Allah Resûlü (s.a.s.), ümmetine birçok manevi değeri vasiyet etti. Bu değerlerin başında da “vahdet” gelmekteydi. Resulullah (s.a.s.), vefatından sonra ashabının şirke düşmesinden çok, refah ve zenginliğe erişen İslam topraklarında, dünyalık için birbirleriyle çekişmelerinden endişe ediyordu. Bir gün, Allah Resûlü minbere çıkıp veda edercesine verdiği hutbesinde bu endişesini şöyle dile getirmişti: “Ben sizin, benden sonra Allah’a şirk koşacağınızdan korkmuyorum. Lakin ben sizin, dünya hakkında yarışa girişeceğinizden ve birbirinizle çarpışıp sizden öncekilerin helak olduğu gibi helak olacağınızdan korkuyorum.” (Müslim, Fezâil,31) Hz. Peygamber, vefatından sonra ortaya çıkacak ihtilafların, ancak Müslümanların birbirlerine kenetlenmeleri suretiyle giderilebileceğini düşünüyordu. Bu nedenle fitnenin yayıldığı zamanlarda mü’minler, Allah Resulü’nün ashabına öğrettiği güzel yaşantıyı örnek almalıydılar.

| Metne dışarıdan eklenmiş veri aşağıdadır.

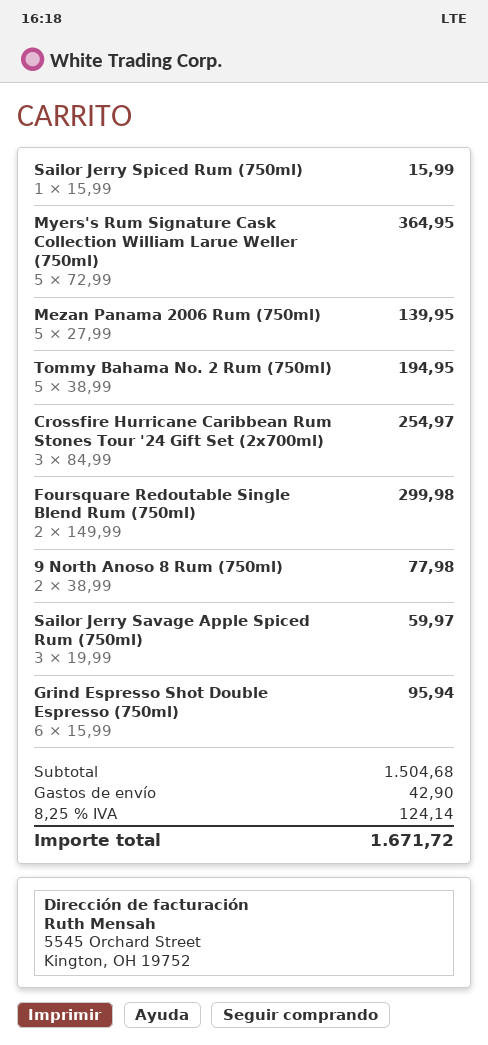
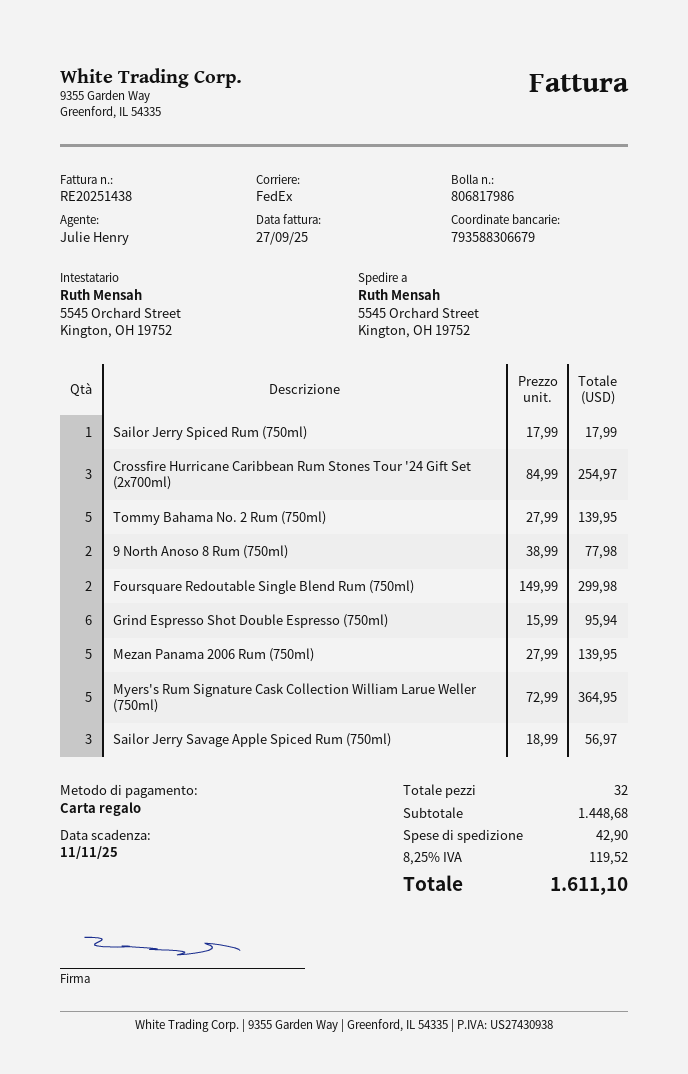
Sailor Jerry Spiced Rum (750ml): 1 x 15.99 = 15.99 -> 1 x 17.99 = 17.99
Tommy Bahama No. 2 Rum (750ml): 5 x 38.99 = 194.95 -> 5 x 27.99 = 139.95
Sailor Jerry Savage Apple Spiced Rum (750ml): 3 x 19.99 = 59.97 -> 3 x 18.99 = 56.97
subtotal: 1504.68 -> 1448.68
tax: 8.25% = 124.14 -> 8.25% = 119.52
total: 1671.72 -> 1611.10

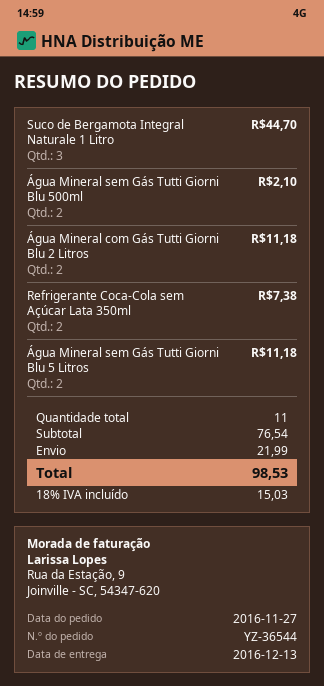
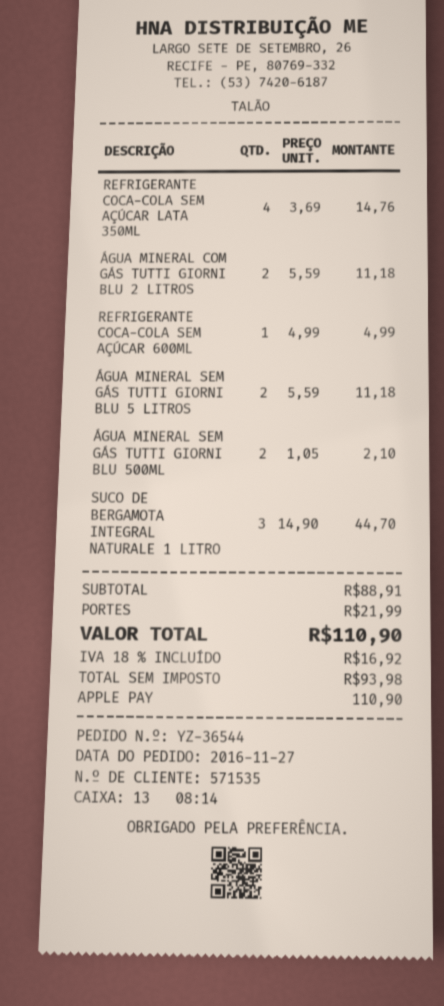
Refrigerante Coca-Cola sem Açúcar Lata 350ml: 2 for 7.38 -> 4 for 14.76
REFRIGERANTE COCA-COLA SEM AÇÚCAR 600ML: none -> 1 for 4.99
subtotal: 76.54 -> 88.91
tax: 18% = 15.03 -> 18% = 16.92
total: 98.53 -> 110.90

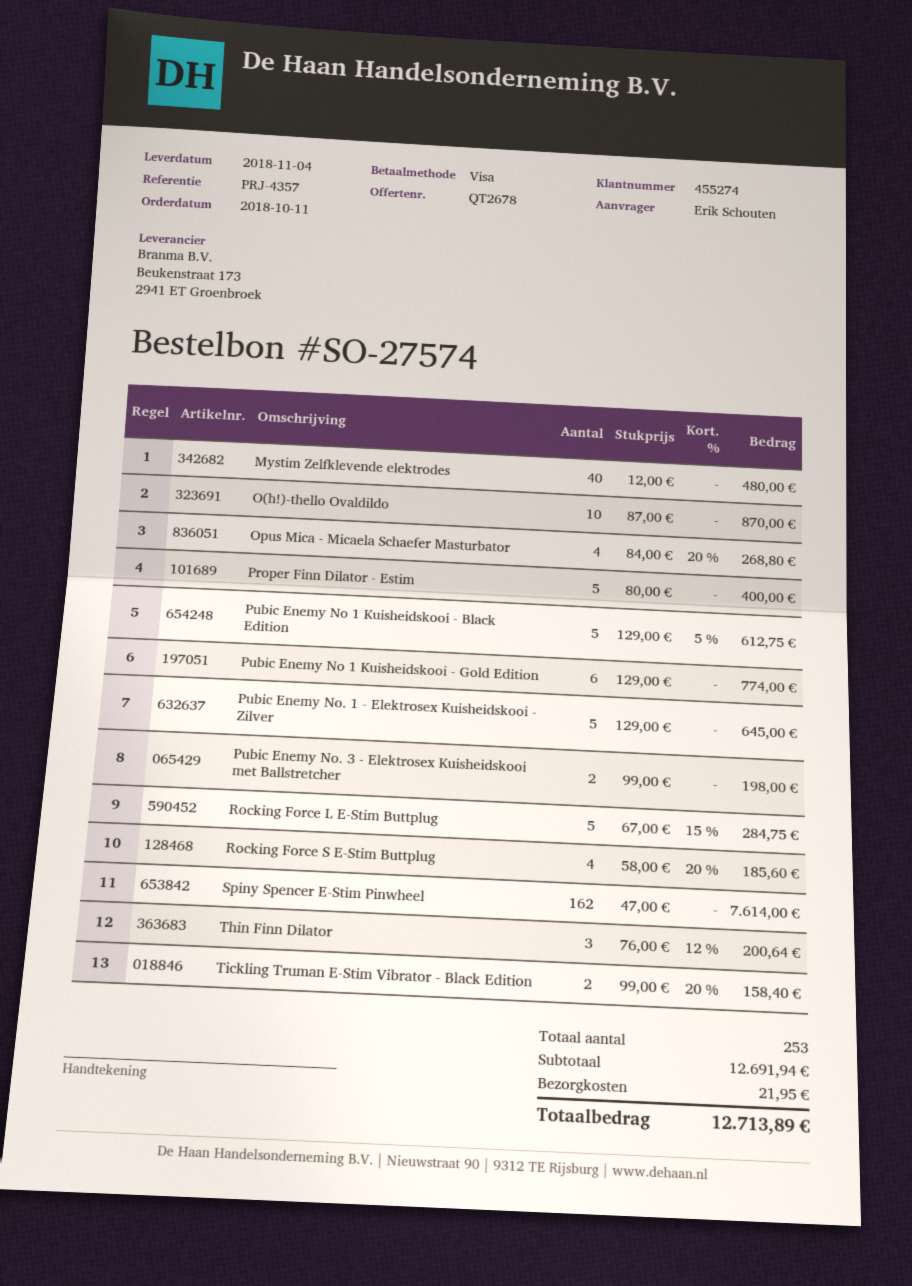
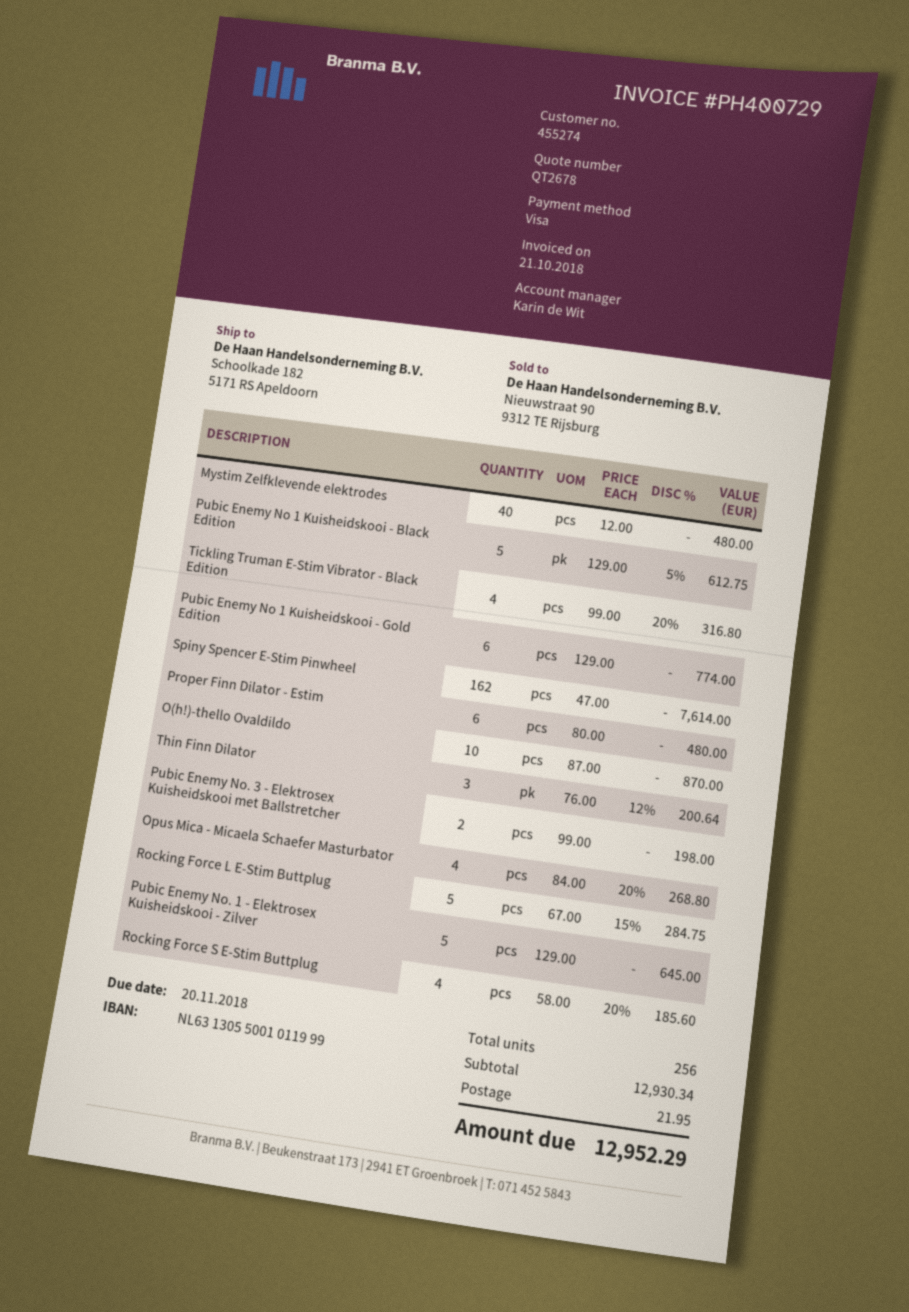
Proper Finn Dilator - Estim: 5 x 80.00 = 400.00 -> 6 x 80.00 = 480.00
Tickling Truman E-Stim Vibrator - Black Edition: 2 x 99.00 - 20% = 158.40 -> 4 x 99.00 - 20% = 316.80
total quantity: 253 -> 256
subtotal: 12691.94 -> 12930.34
total: 12713.89 -> 12952.29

Allah Resulü onlara bunu vasiyet ediyor; birlik ve beraberliklerini muhafaza etmeleri gerektiğini hatırlatıyordu.

SÖZÜN ÖZÜ

Nereye çıktığını bilmediğin yolun basiret gereği en iyi çaresi, ortasında durmaktır.

Cenap Şahabettin

Görevini ödül almak için yapmak, bir fazilet değil, sadece hayal kırıklığı yaratan bir taklittir.